The challenge remains to understand whether existing or future treatments might be able to stop or reverse dysbiosis progression, improving the prognosis and changing the natural history of CD. We believe that the knowledge of the sequence in microbiota changes we identified in this paper might provide further insight into personalized fecal microbiota transplantation (FMT) by providing a step-by-step remediation process. Indeed, in a very recent study, (FMT) was effective to maintain remission in CD patients53. This link between microbiota and CD symptoms also strengthens the growing efforts regarding pre- and probiotic therapies. More specifically, our results suggest that SCFA production is associated with a restoration of intestinal homeostasis and sustained remission in CD patients. So far, probiotic treatments have not shown a significant effect in inducing or maintaining remission of active or quiescent CD, or in preventing relapse of CD after surgically-induced remission54,55. However, probiotics evaluated in these studies were not SCFA-producing bacteria.

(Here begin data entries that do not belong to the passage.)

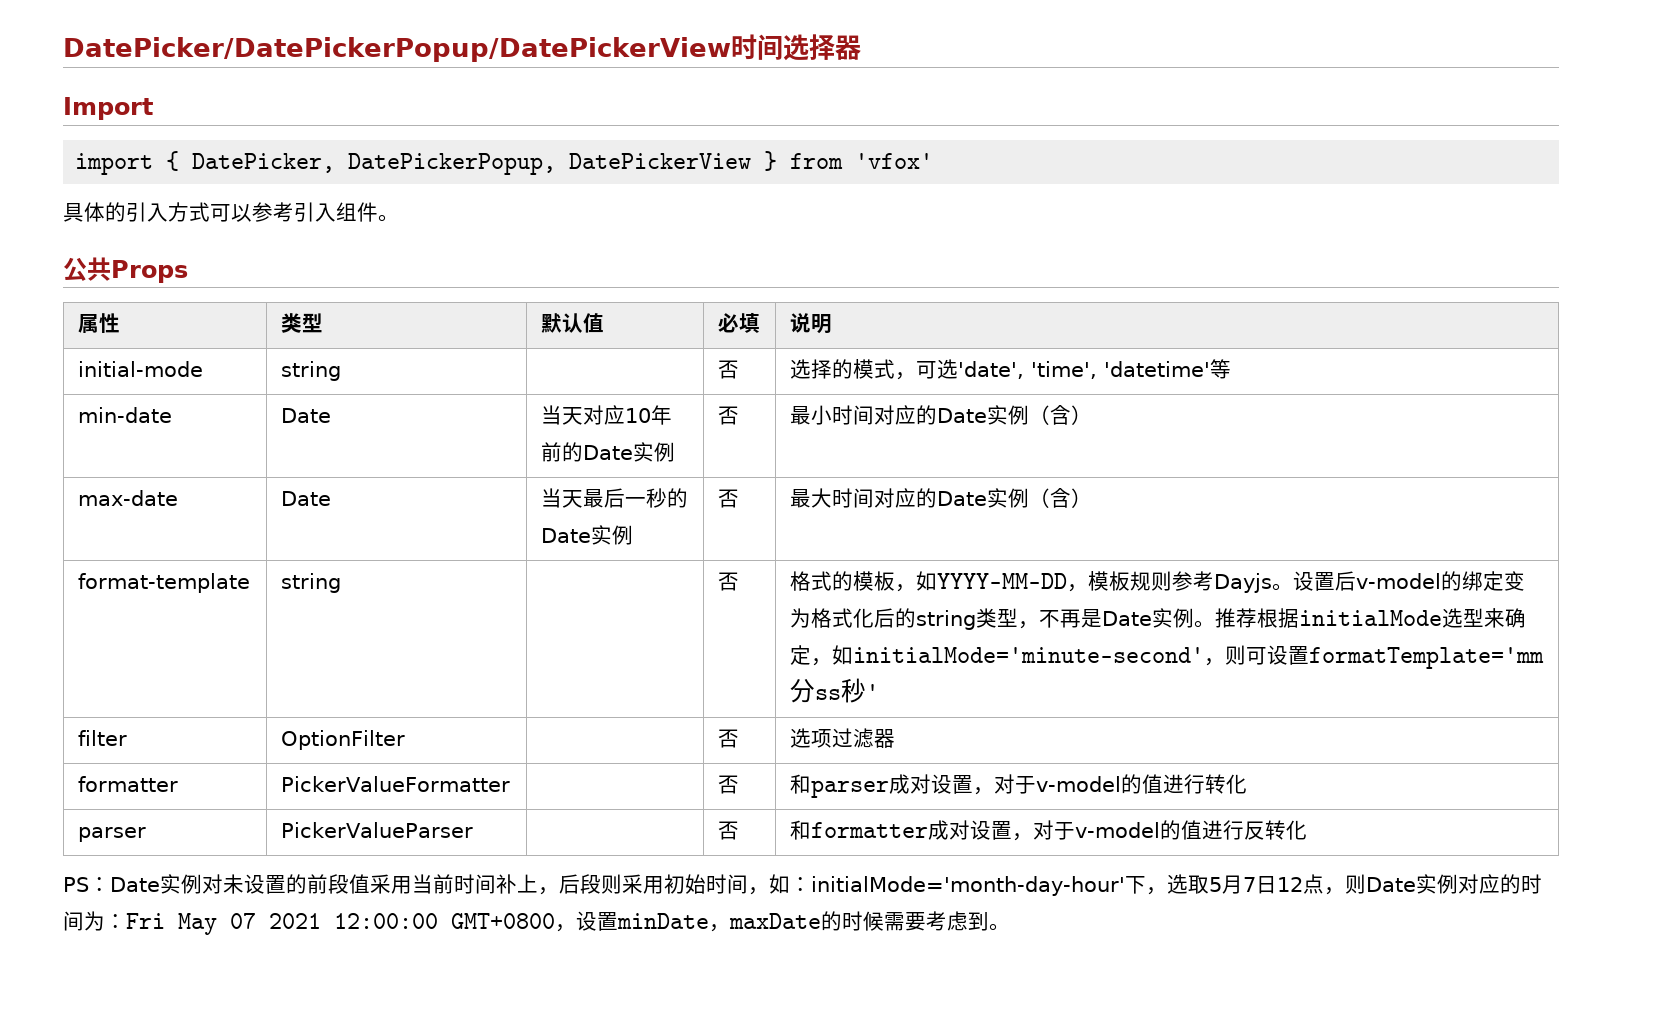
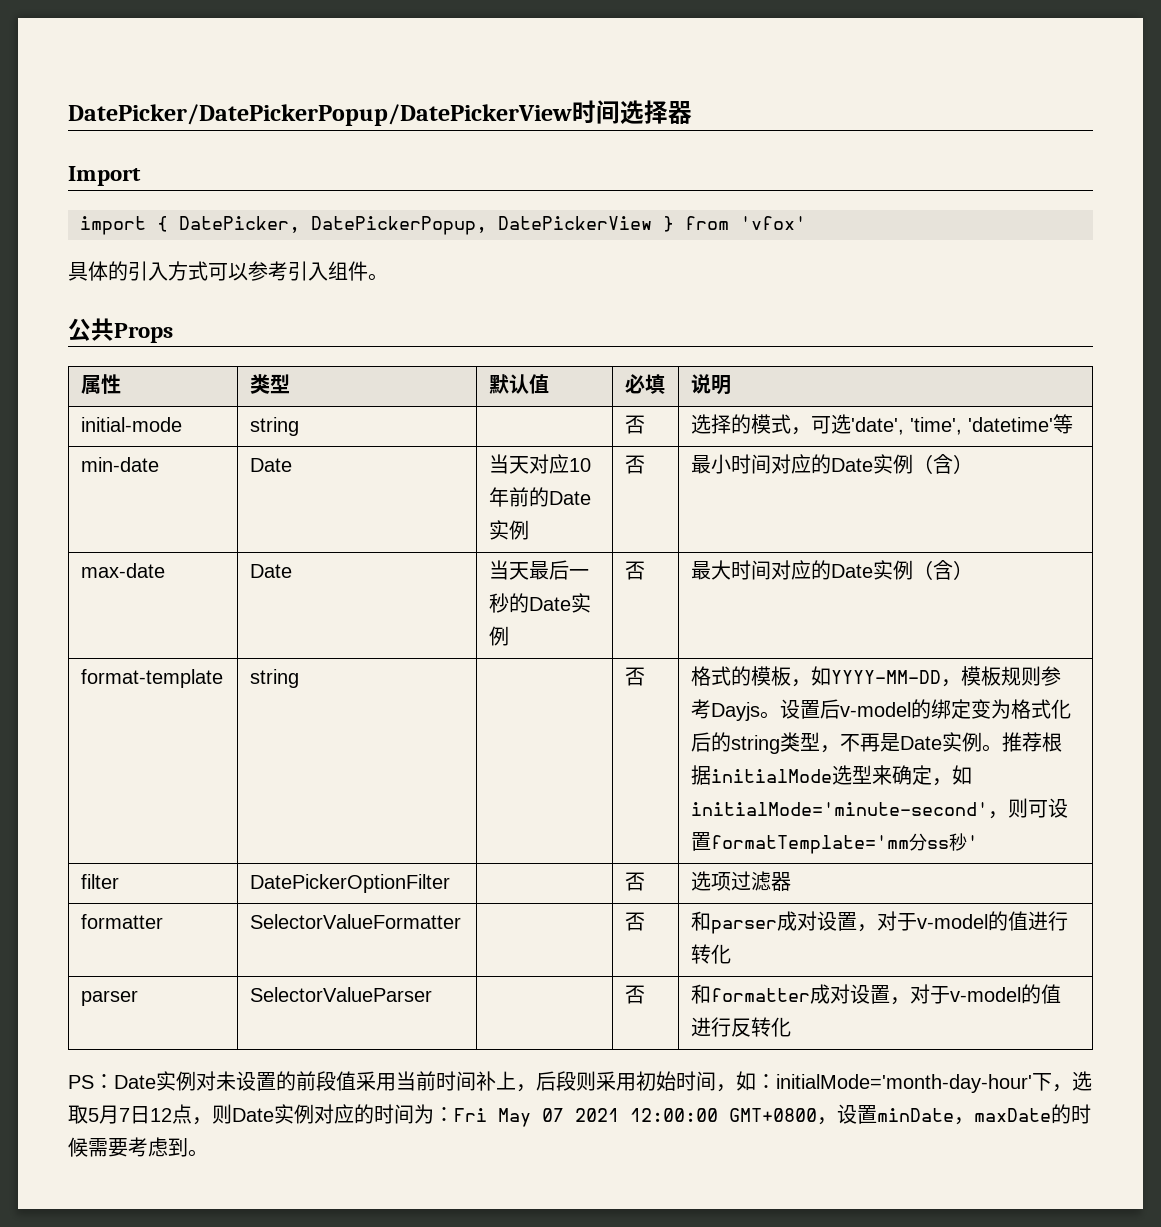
[281,730,406,750] OptionFilter -> [250,874,451,893] DatePickerOptionFilter
[281,776,511,792] PickerValueFormatter -> [250,914,462,929] SelectorValueFormatter
[281,822,474,838] PickerValueParser -> [250,987,433,1002] SelectorValueParser

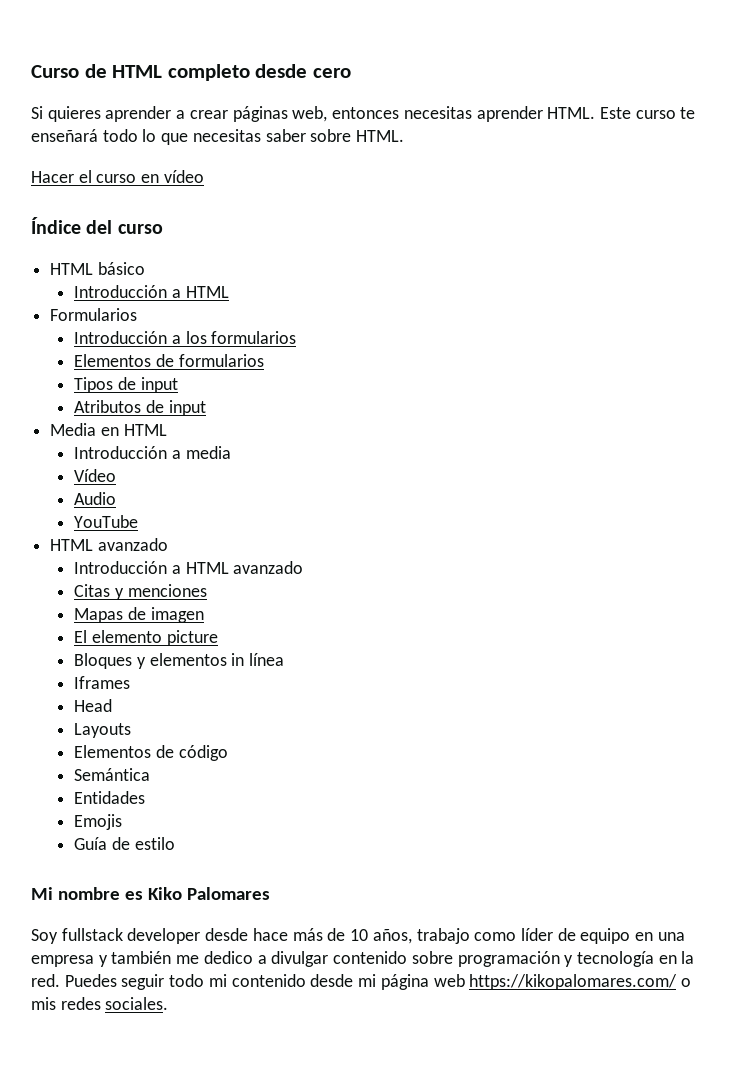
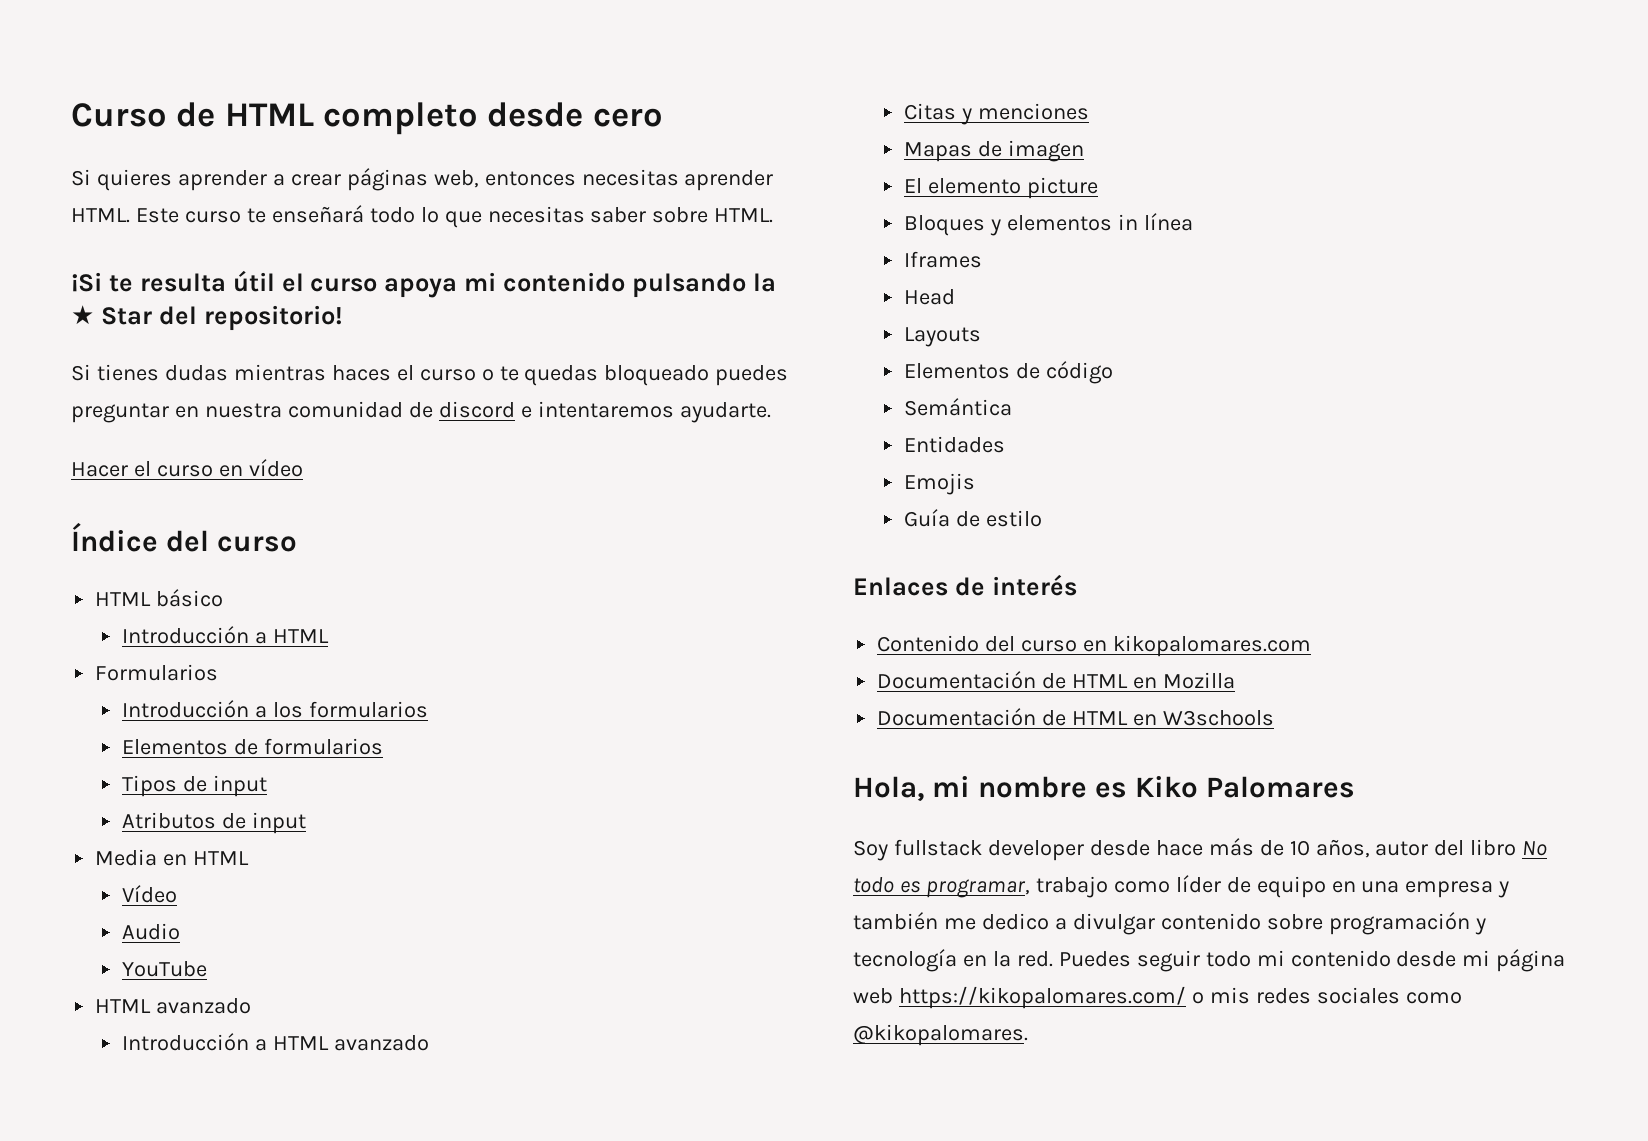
(405, 136) none -> [71,270,776,298] [71,305,342,331] [71,364,789,386] [71,401,771,423] // ¡Si te resulta útil el curso apoya mi contenido pulsando la ★ Star del repositorio! // Si tienes dudas mientras haces el curso o te quedas bloqueado puedes preguntar en nuestra comunidad de discord e intentaremos ayudarte.
[74,446,231,459] // Introducción a media -> (250, 858) none
[31,887,53,900] Mi -> [853,574,1077,596] [877,635,1311,657] [877,671,1235,689] [877,708,1274,726] [853,776,970,802] Enlaces de interés // Contenido del curso en kikopalomares.com // Documentación de HTML en Mozilla // Documentación de HTML en W3schools // Hola, mi
(412, 936) none -> [1375,839,1548,856] [853,877,1030,898] autor del libro No todo es programar,
[105,997,169,1010] sociales. -> [1316,987,1462,1004] [853,1024,1028,1046] sociales como @kikopalomares.

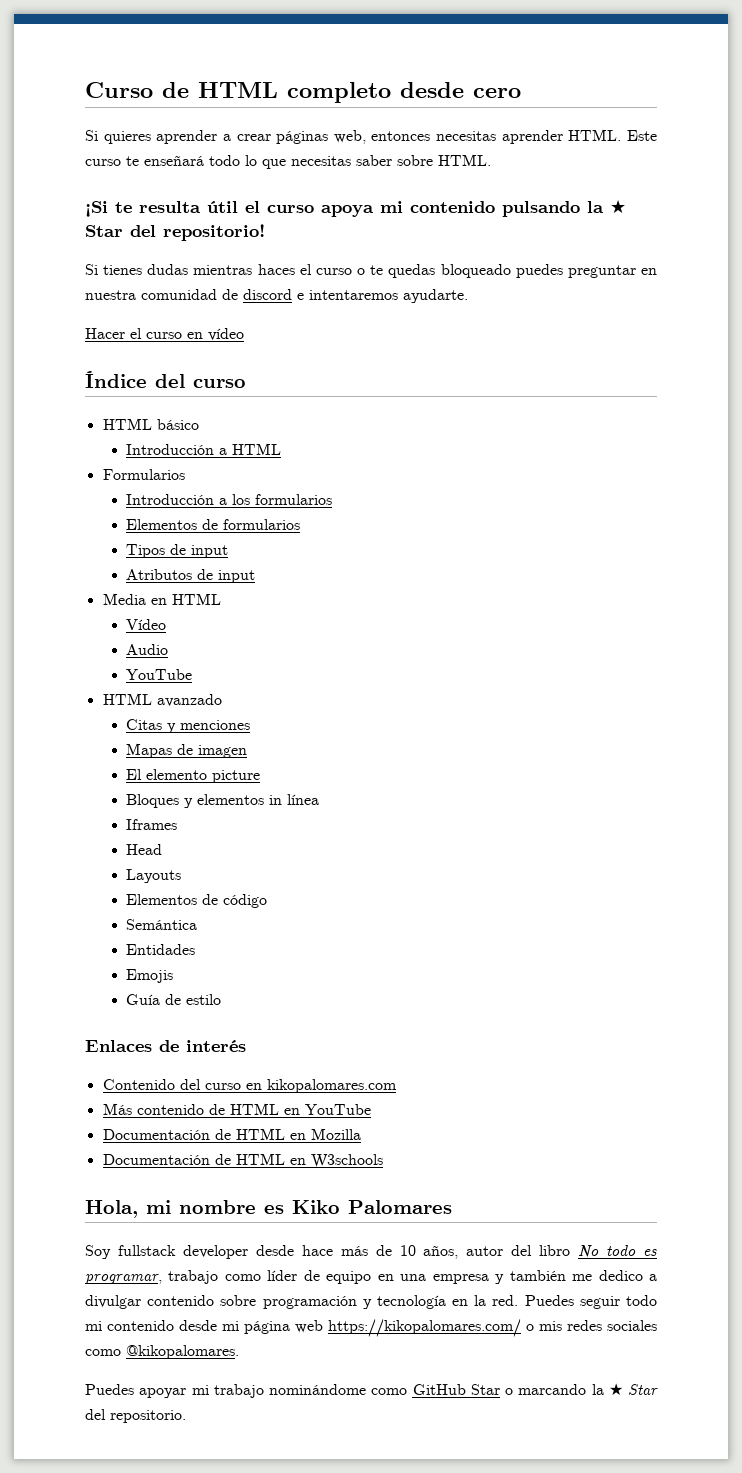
[122,1033,429,1051] // Introducción a HTML avanzado -> (222, 700) none
(1311, 646) none -> [102,1103,371,1115] // Más contenido de HTML en YouTube
(1028, 1035) none -> [85,1383,658,1398] [85,1409,186,1423] // Puedes apoyar mi trabajo nominándome como GitHub Star o marcando la ★ Star del repositorio.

Interestingly, a recent study provided proof-of-concept evidence for the therapeutic potential of SCFAs-producing bacteria in CD. In CD patients, treatment with a mix of 6 SCFAs-producers (Butyricicoccus pullicaecorum 25-3T, Faecalibacterium prausnitzii, Roseburia hominis, Roseburia inulinivorans, Anaerostipescaccae, and Eubacterium hallii) improved butyrate production, colonization capacity in mucus and lumen-associated CD microbiota as well as epithelial barrier integrity56. Such approaches may efficiently complement anti-TNFα therapy for reconstituting a healthy microbiome.

Conclusions

The purpose of the study was to better understand disease history, heterogeneity and to show the potential for machine learning to assist clinicians with personalized CD treatment57. Our study confirms that unsupervised machine learning approaches are suited to characterize the gut dysbiosis and shows the association between this dysbiosis and symptom severity. Dysbiosis degree should be assessed along CD history to optimize CD management.